--- EXERCISE INPUTS ---
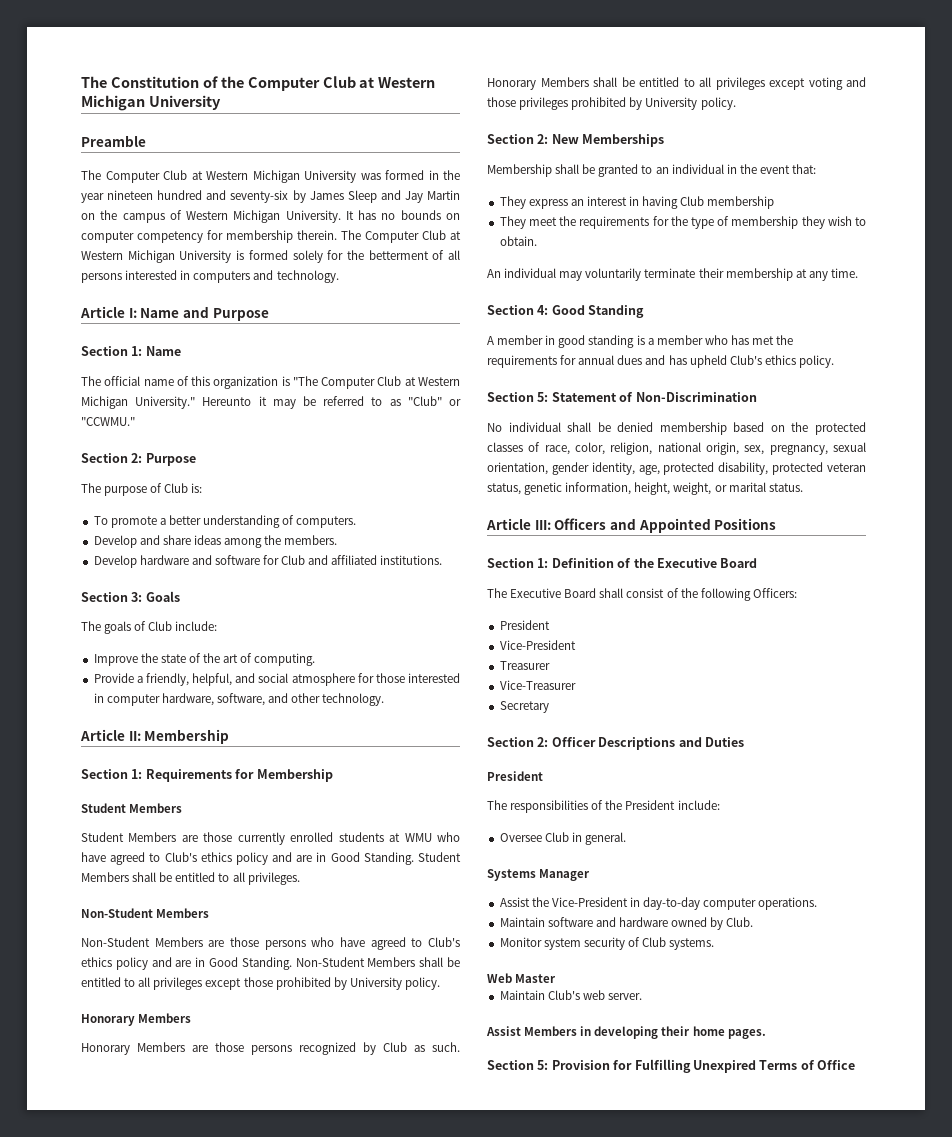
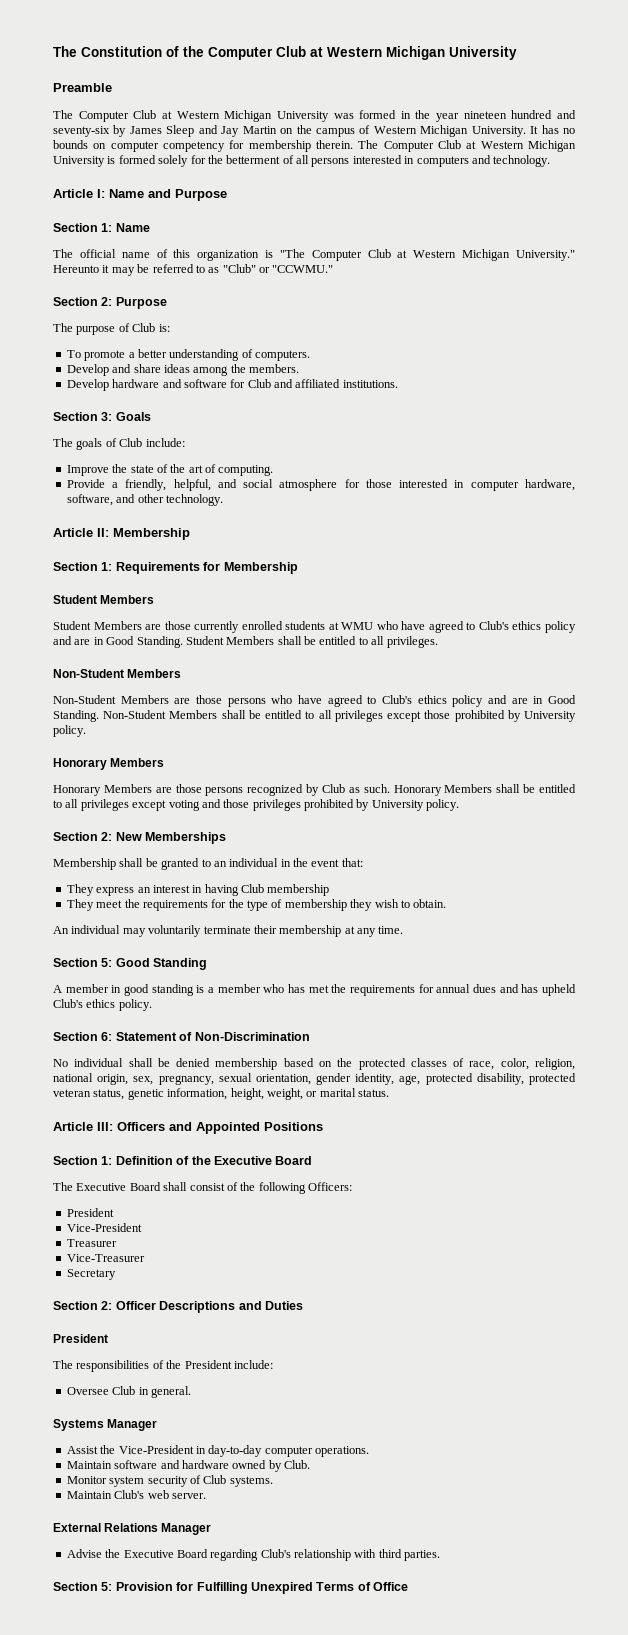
- Section 4: Good Standing
+ Section 5: Good Standing
- Section 5: Statement of Non-Discrimination
+ Section 6: Statement of Non-Discrimination
- Web Master
- Assist Members in developing their home pages.
+ External Relations Manager
+ Advise the Executive Board regarding Club's relationship with third parties.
---
**TASK TO COMPLETE:**
How many lines in the records above contain the word "Statement"? Reply with the number and nothing more.

**SOLVED PROBLEM:**
2